Management''s Responsibility for the Financial Statements:
Management is responsible for the preparation of these financial
statements that give a true and fair view of the financial position,
financial performance and cash flows of the Company in accordance with
the Accounting Standards referred to in sub-section (3C) of section 211
of the Companies Act, 1956 (the Act) read with general circular
15/2013 dated 13th September, 2013 of the Ministry of Corporate Affairs
in respect of Section 133 of the Companies Act, 2013. This
responsibility includes the design, implementation and maintenance of
internal control relevant to the preparation and presentation of the
financial statements that give a true and fair view and are free from
material misstatement, whether due to fraud or error.
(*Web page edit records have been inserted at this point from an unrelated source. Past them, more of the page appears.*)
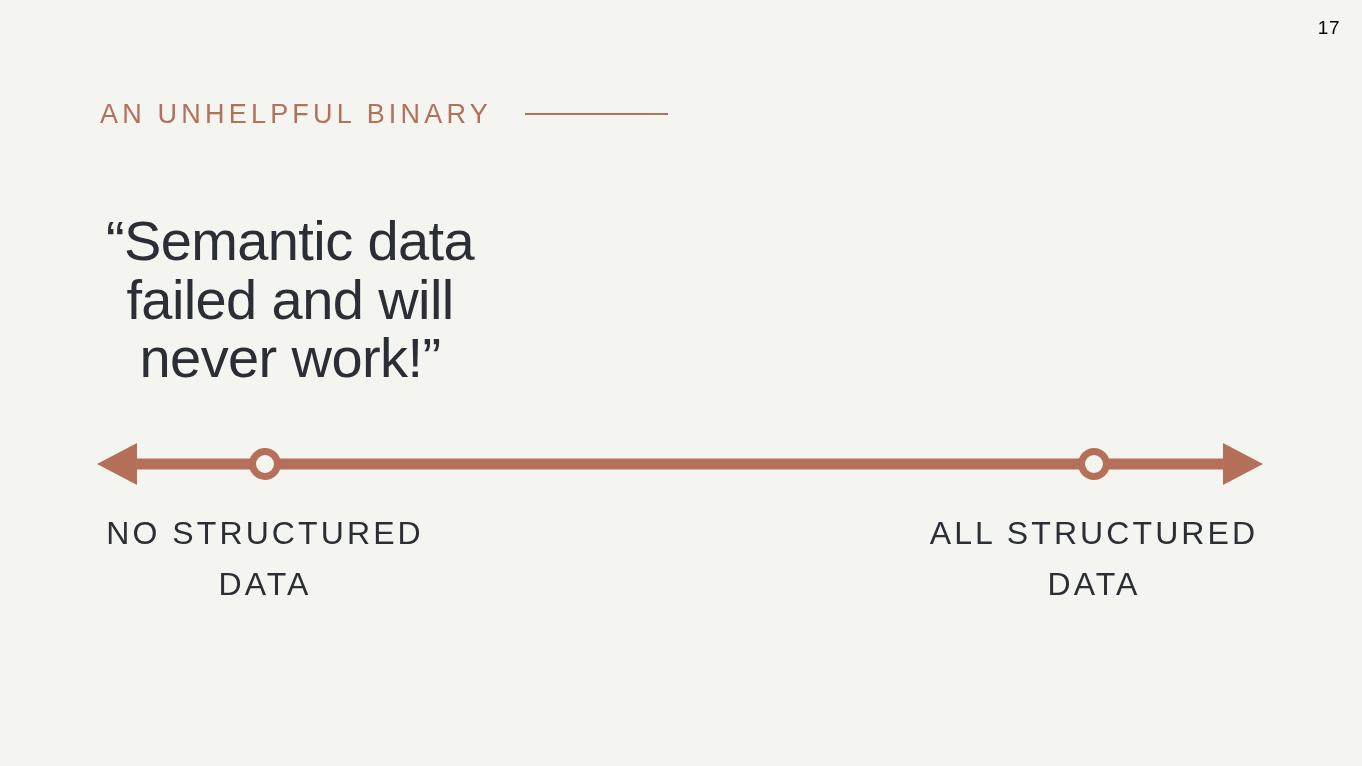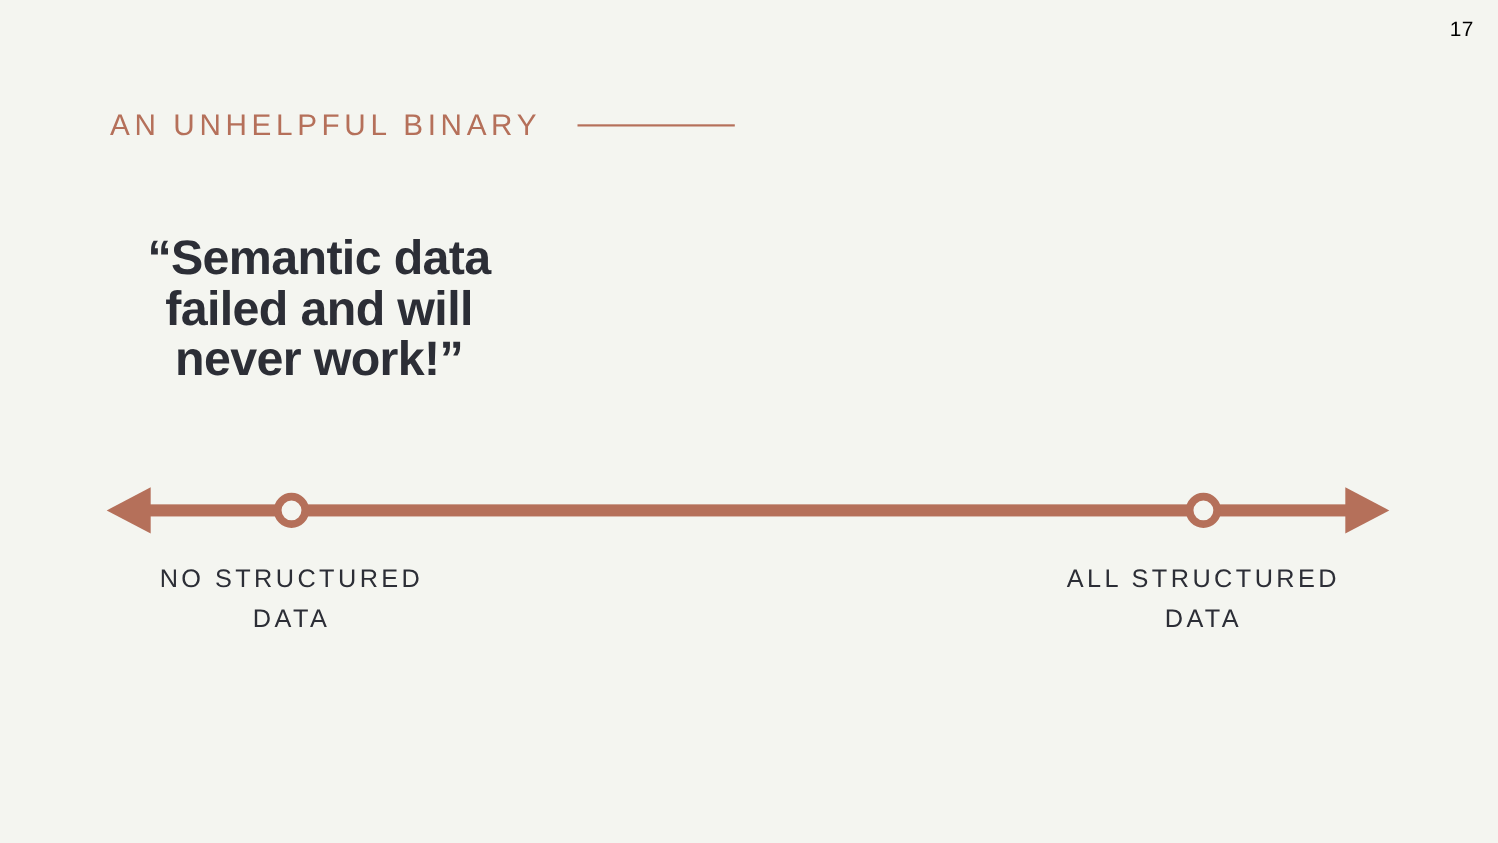--- a/index.html
+++ b/index.html
@@ -56,23 +56,23 @@
     height: 2px;
     background: #b5705a;
     margin-left: 33px;
     flex: none;
   }
 
   
   .quote {
     position: absolute;
     color: #2c2e36;
-    font-weight: 700;
+    font-weight: 400;
     line-height: 1.045;
-    font-size: 44px;
+    font-size: 56px;
     letter-spacing: -0.6px;
     white-space: pre-line;
   }
   .quote-left {
     left: 55px;
     top: 212px;
     width: 470px;
     text-align: center;
   }
   .quote-right {
@@ -90,21 +90,21 @@
     width: 1362px;
     height: 70px;
   }
   .spectrum svg {
     display: block;
   }
 
   
   .axis-label {
     position: absolute;
-    font-size: 23px;
+    font-size: 32px;
     letter-spacing: 3.1px;
     color: #2c2e36;
     text-align: center;
     line-height: 1.58;
     font-weight: 400;
     white-space: pre-line;
   }
   .axis-label-left {
     left: 65px;
     top: 508px;

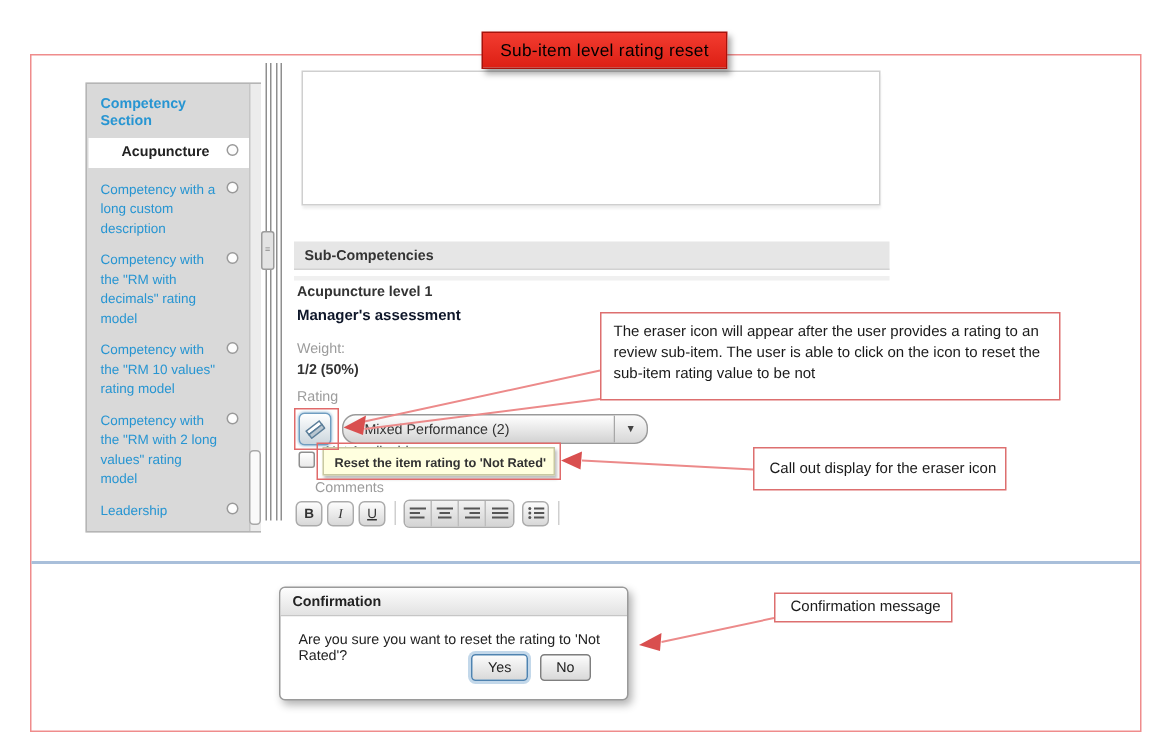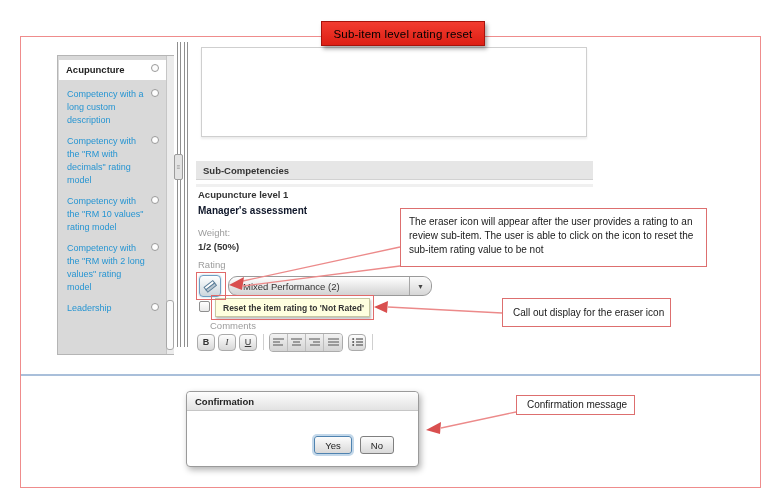--- a/index.html
+++ b/index.html
@@ -15,21 +15,21 @@
     box-shadow:2px 3px 4px rgba(0,0,0,.35);color:#000;font-size:11.5px;
     display:flex;align-items:center;justify-content:center;letter-spacing:.2px;margin-left:29px;}
 
   
   .sidebar{position:absolute;left:57px;top:55px;width:117px;height:300px;
     background:#d9d9d9;border:1px solid #b5b5b5;padding:4px 14px 4px 7px;overflow:hidden;}
   .sb-header{color:#2795d2;font-weight:bold;font-size:9.5px;padding:4px 0 6px 2px;}
   .sb-item{display:flex;align-items:flex-start;margin-bottom:8px;cursor:pointer;}
   .sb-item .lbl{flex:1;color:#2795d2;font-size:9px;line-height:1.45;padding-left:2px;}
   .sb-item .radio{width:8px;height:8px;border:1px solid #9a9a9a;border-radius:50%;background:#fdfdfd;margin:1px 0 0 3px;flex:none;}
-  .sb-item.selected{background:#fff;margin:0 -12px 8px -6px;padding:3px 12px 3px 5px;}
+  .sb-item.selected{background:#fff;margin:0 -12px 8px -6px;padding:3px 12px 3px 20px;}
   .sb-item.selected .lbl{color:#222;font-weight:bold;font-size:9.5px;}
   .sb-scroll-track{position:absolute;left:166px;top:56px;width:8px;height:298px;background:#ececec;border-left:1px solid #c6c6c6;}
   .sb-scroll-thumb{position:absolute;left:166px;top:300px;width:8px;height:50px;background:#fafafa;border:1px solid #a8a8a8;border-radius:3px;}
 
   
   .vrail{position:absolute;top:42px;height:305px;width:4px;border-left:1px solid #8f8f8f;border-right:1px solid #8f8f8f;}
   .rail-a{left:177px;}
   .rail-b{left:184px;}
   .rail-grip{position:absolute;left:174px;top:154px;width:9px;height:26px;background:#e3e3e3;border:1px solid #9b9b9b;border-radius:2px;
     display:flex;align-items:center;justify-content:center;color:#8a8a8a;font-size:6px;line-height:1;}
@@ -96,20 +96,21 @@
 </style>
 </head>
 <body>
 
 <div class="canvas">
 
   <div class="outer-border"></div>
   <div class="banner">Sub-item level rating reset</div>
 
   <div class="sidebar">
+    <div class="sb-header">Competency Section</div>
 
     <div class="sb-item selected">
       <span class="lbl">Acupuncture</span>
       <span class="radio"></span>
     </div>
     <div class="sb-item">
       <span class="lbl">Competency with a long custom description</span>
       <span class="radio"></span>
     </div>
     <div class="sb-item">
@@ -233,20 +234,21 @@
           </g>
         </svg>
     </div>
     <div class="tb-sep"></div>
   </div>
 
   <div class="divider"></div>
 
   <div class="dialog">
     <div class="dialog-title">Confirmation</div>
+    <div class="dialog-msg">Are you sure you want to reset the rating to 'Not Rated'?</div>
     <div class="dialog-buttons">
       <div class="btn primary">Yes</div>
       <div class="btn">No</div>
     </div>
   </div>
 
   <div class="callout callout-1">The eraser icon will appear after the user provides a rating to an review sub-item. The user is able to click on the icon to reset the sub-item rating value to be not</div>
   <div class="callout callout-2">Call out display for the eraser icon</div>
   <div class="callout callout-3">Confirmation message</div>
 

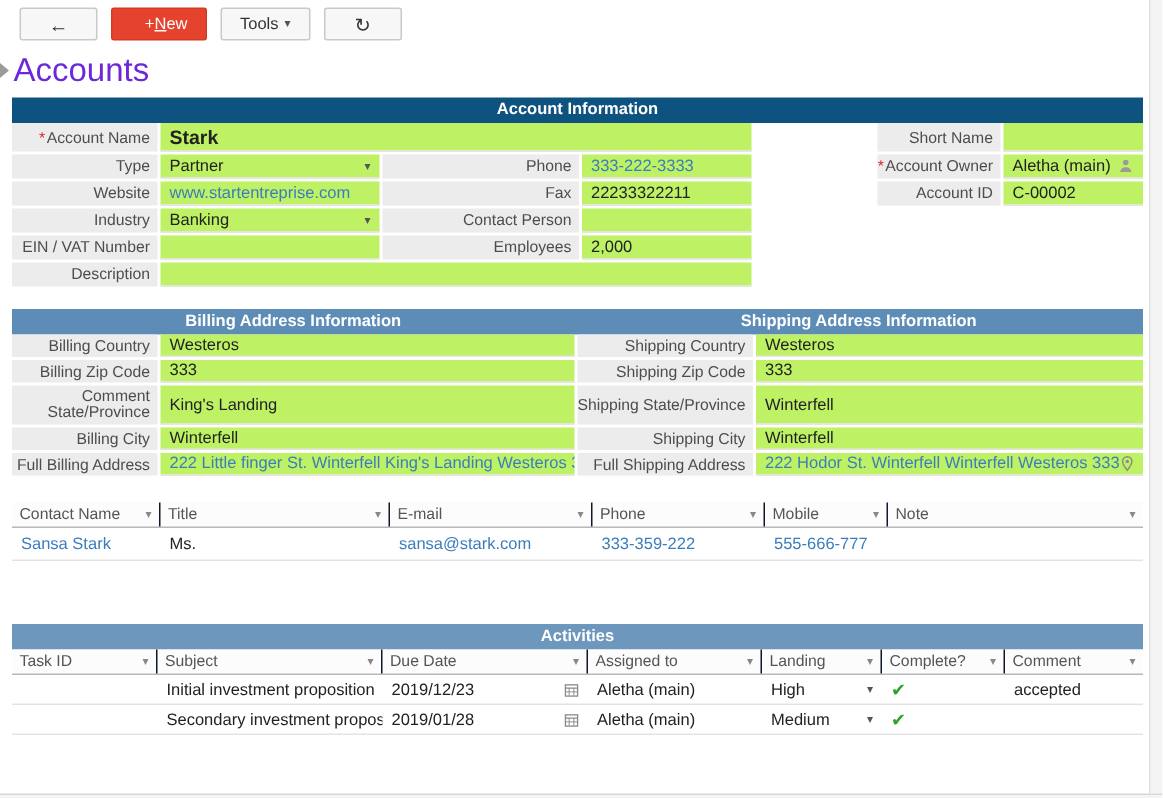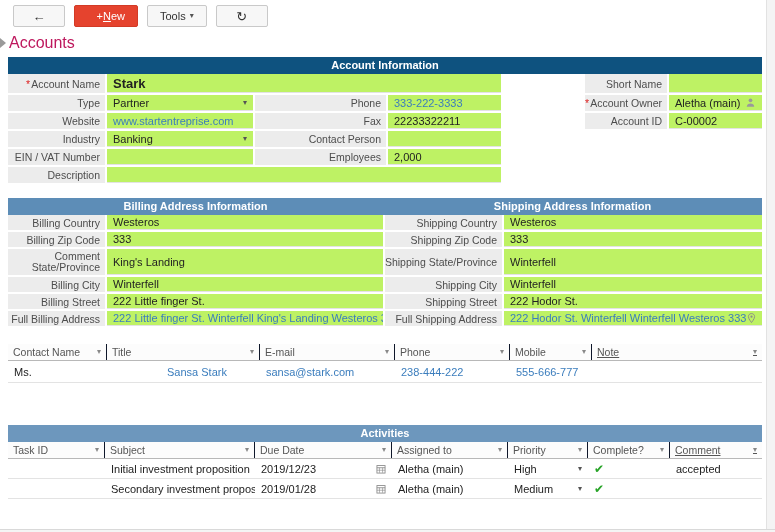--- a/index.html
+++ b/index.html
@@ -15,21 +15,21 @@
     border-radius:2px;font-size:11px;color:#333;display:inline-flex;align-items:center;
     justify-content:center;cursor:pointer;gap:4px;}
   .btn .glyph{font-size:13px;line-height:1;}
   .btn-new{background:var(--accent-red);border-color:#d23a26;color:#fff;min-width:64px;justify-content:flex-end;}
   .btn-new .ak{text-decoration:underline;}
   .caret{font-size:8px;color:#555;line-height:1;}
   
   .title-row{display:flex;align-items:center;margin:7px 0 5px 0;}
   .title-marker{width:0;height:0;border-left:6px solid #9a9a9a;border-top:5px solid transparent;
     border-bottom:5px solid transparent;margin-right:3px;}
-  h1{font-size:16px;font-weight:400;color:#be185d;}
+  h1{font-size:22px;font-weight:400;color:#6d28d9;}
   
   .content{margin-left:8px;width:754px;}
   .sec-h{height:17px;line-height:17px;text-align:center;color:#fff;font-size:11px;font-weight:bold;}
   .h-navy{background:var(--navy);}
   .h-contacts{background:var(--contacts-blue);}
   .h-steel{background:var(--steel-blue);display:flex;}
   .h-activities{background:var(--activities-blue);}
   .h-steel .half{flex:0 0 375px;}
   .h-steel .half:last-child{flex:1;}
   
@@ -47,21 +47,21 @@
   .val .spring{flex:1;}
   .val.bold{font-weight:bold;font-size:13px;}
   .w-l1{width:97px;} .w-v1{width:146px;margin-right:2px;} .w-l2{width:131px;} .w-v2{width:113px;}
   .w-vwide{width:394px;} .w-l3{width:82px;} .w-v3{width:93px;}
   .spacer{flex:1;}
   .w-bl{width:97px;} .w-bv{width:276px;margin-right:2px;} .w-sl{width:117px;} .w-sv{width:258px;}
   
   .tbl-head{display:flex;height:17px;background:#fcfcfc;border-bottom:1px solid #b8b8b8;}
   .th{display:flex;align-items:center;justify-content:space-between;font-size:10.5px;color:#555;
     padding:0 5px;border-right:1px solid #0f172a;cursor:pointer;}
-  .th:last-child{border-right:none;text-decoration:underline;}
+  .th:last-child{border-right:none;}
   .th .caret{color:#888;}
   .tbl-row{display:flex;border-bottom:1px solid #e3e3e3;align-items:center;}
   .contacts .tbl-row{height:22px;}
   .activities .tbl-row{height:20px;}
   .td{font-size:11px;padding:0 6px;display:flex;align-items:center;overflow:hidden;
     white-space:nowrap;height:100%;}
   .td.link{color:var(--link);cursor:pointer;}
   .td .spring{flex:1;}
   .check{color:var(--check-green);font-weight:bold;font-size:12px;line-height:1;}
   
@@ -204,26 +204,20 @@
       <div class="val w-sv">Winterfell</div>
     </div>
 
     <div class="addr-row">
       <div class="lbl w-bl">Billing City</div>
       <div class="val w-bv">Winterfell</div>
       <div class="lbl w-sl">Shipping City</div>
       <div class="val w-sv">Winterfell</div>
     </div>
 
-    <div class="addr-row">
-      <div class="lbl w-bl">Billing Street</div>
-      <div class="val w-bv">222 Little finger St.</div>
-      <div class="lbl w-sl">Shipping Street</div>
-      <div class="val w-sv">222 Hodor St.</div>
-    </div>
 
     <div class="addr-row">
       <div class="lbl w-bl">Full Billing Address</div>
       <div class="val link w-bv">
           <span>222 Little finger St. Winterfell King's Landing Westeros 333</span>
           <span class="spring"></span>
 
       </div>
       <div class="lbl w-sl">Full Shipping Address</div>
       <div class="val link w-sv">
@@ -260,24 +254,24 @@
       <div class="th c5">
           <span>Mobile</span>
           <span class="caret">▾</span>
         </div>
       <div class="th c6">
           <span>Note</span>
           <span class="caret">▾</span>
         </div>
     </div>
     <div class="tbl-row">
+      <div class="td link c1">Sansa Stark</div>
       <div class="td c2">Ms.</div>
-      <div class="td link c1">Sansa Stark</div>
       <div class="td link c3">sansa@stark.com</div>
-      <div class="td link c4">238-444-222</div>
+      <div class="td link c4">333-359-222</div>
       <div class="td link c5">555-666-777</div>
       <div class="td c6"></div>
     </div>
   </div>
 
   <div class="section activities mt-activities">
     <div class="sec-h h-activities">Activities</div>
     <div class="tbl-head">
       <div class="th a1">
           <span>Task ID</span>
@@ -289,21 +283,21 @@
         </div>
       <div class="th a3">
           <span>Due Date</span>
           <span class="caret">▾</span>
         </div>
       <div class="th a4">
           <span>Assigned to</span>
           <span class="caret">▾</span>
         </div>
       <div class="th a5">
-          <span>Priority</span>
+          <span>Landing</span>
           <span class="caret">▾</span>
         </div>
       <div class="th a6">
           <span>Complete?</span>
           <span class="caret">▾</span>
         </div>
       <div class="th a7">
           <span>Comment</span>
           <span class="caret">▾</span>
         </div>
Our responsibility is to express an opinion on these financial
statements based on our audit. We conducted our audit in accordance
with the Standards on Auditing issued by the Institute of Chartered
Accountants of India. Those Standards require that we comply with
ethical requirements and plan and perform the audit to obtain
reasonable assurance about whether the financial statements are free
from material misstatement.
An audit involves performing procedures to obtain audit evidence about
the amounts and disclosures in the financial statements. The procedures
selected depend on the auditor''s judgment, including the assessment of
the risks of material misstatement of the financial statements, whether
due to fraud or error. In making those risk assessments, the auditor
considers internal control relevant to the Company''s preparation and
fair presentation of the financial statements in order to design audit
procedures that are appropriate in the circumstances, but not for the
purpose of expressing an opinion on the effectiveness of the entity''s
internal control. An audit also includes evaluating the
appropriateness of accounting policies used and the reasonableness of
the accounting estimates made by management, as well as evaluating the
overall presentation of the financial statements.
We believe that the audit evidence we have obtained is sufficient and
appropriate to provide a basis for our audit opinion.
In our opinion and to the best of our information and according to the
explanations given to us subject to the following:
a. Non confirmation of balances in respect of Sundry Debtors,
Creditors and Loans & Advances.
b. Non disclosure under provisions of the Micro, Small and Medium
Enterprises Development Act 2006 in the absence of details received
from suppliers, vide point no.5 in other disclosures.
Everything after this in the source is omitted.